Berne (Pavillon en.) C'est un pavillon qui n'est plus flottant, et qui n'est plus en quelque sorte dans ses honneurs. On l'élève à la moitié de son mât sans le déployer : ce signal ne se fait guère que dans les dangers.

Bord. A été expliqué. On fait des bords ou on louvoie lorsqu'on présente alternativement un des bords du vaisseau au vent : sa route est alors en zigzag ; cette manœuvre ne se fait que quand le vent est contraire.

Bout dehors. C'est un bout de mât ou de vergue, qu'on met dehors à l'extrémité d'une autre vergue.

Bras. Ce sont des cordages qui servent à faire mouvoir les vergues à droite ou à gauche. Ce sont en quelque sorte les bras de l'équipage, qui n'y saurait autrement atteindre.

Brasse. Distance comprise entre les bras étendus d'un homme. Sur mer, elle est fixée à cinq pieds. Je crois avoir observé que les matelots ont les bras plus longs et les épaules plus grosses que les autres hommes. Ils exercent plus leurs bras que leurs jambes.

C.

Caillebotis. Ce sont des panneaux de treillage à carreaux vides. On en ferme l'espace compris entre les gaillards, ce qui forme une espèce de pont, sous lequel l'air circule. Dans les gros temps on le couvre de toiles goudronnées, appelées prélats. Cette construction est ingénieuse, et peut-être parviendrait-on à former ainsi tous les ponts du vaisseau ; ce qui donnerait une libre circulation d'air jusque dans la cale.
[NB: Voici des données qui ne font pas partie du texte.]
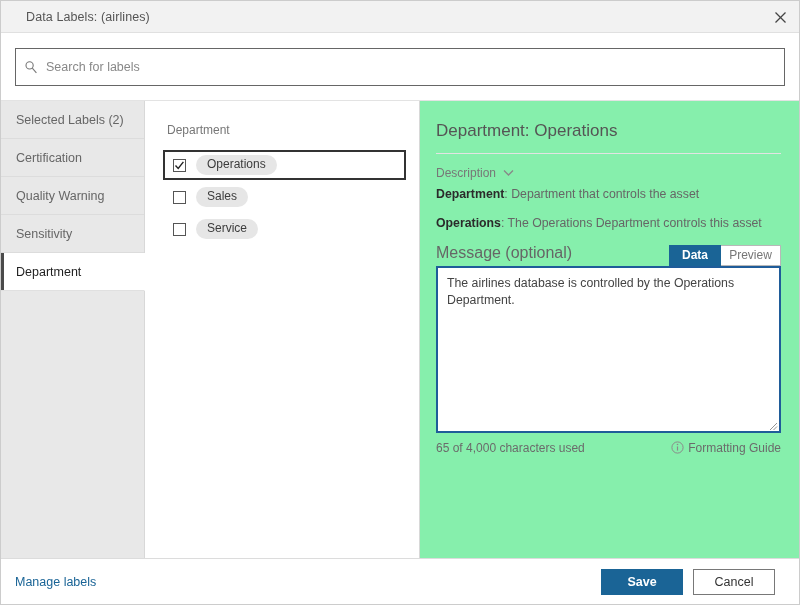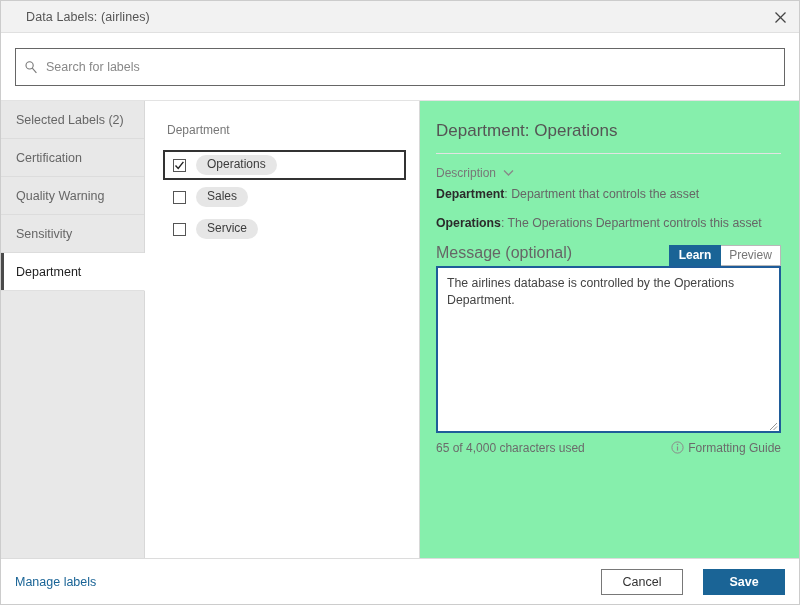"Learn" div.tgl { text: Learn -> Data }
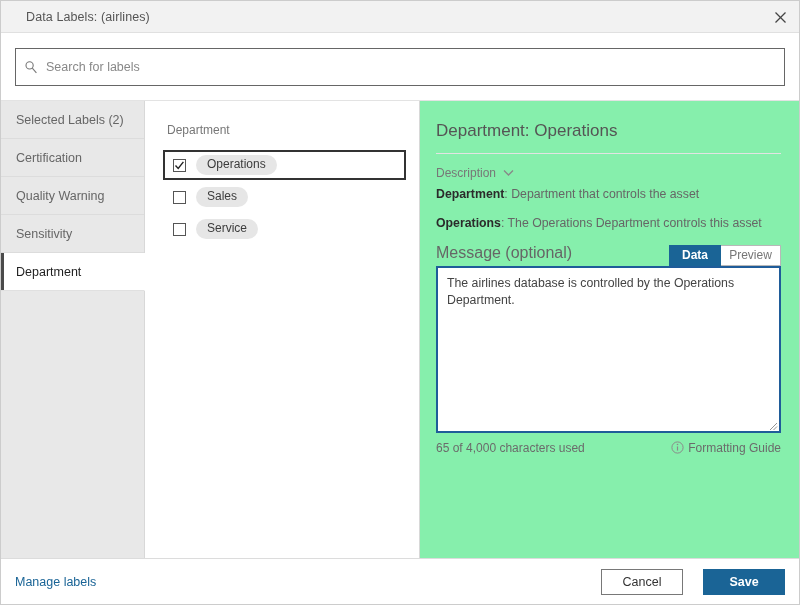"Cancel" div.btn { order: before "Save" -> after "Save" }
On appelle caillebotte, en Normandie, le lait caillé et battu qui forme une espèce de réseau. On appelle aussi caillebotté ou pommelé ces espaces blancs et bleus qui paraissent au ciel lorsqu'il se dispose à changer.

Cale. Est la partie inférieure du creux d'un vaisseau. C'est le lieu où l'on met les marchandises. On dit d'un vaisseau qu'il est bien calé, lorsque sa charge est bien distribuée dans sa cale. Pour l'ordinaire, on met au fond les poids les plus lourds, mais s'il y a une quantité considérable de fer ou de plomb, les mouvemens du vaisseau sont trop durs et l'exposent à rompre sa mâture. Il y a encore beaucoup de précautions à prendre pour l'arrimage. Le Marquis de Castries était fort mal calé.

Cap (avoir le.) Ce mot vient du portugais il capo, la tête. Mettre le cap au nord, c'est tourner la proue du vaisseau, ou sa tête vers le nord.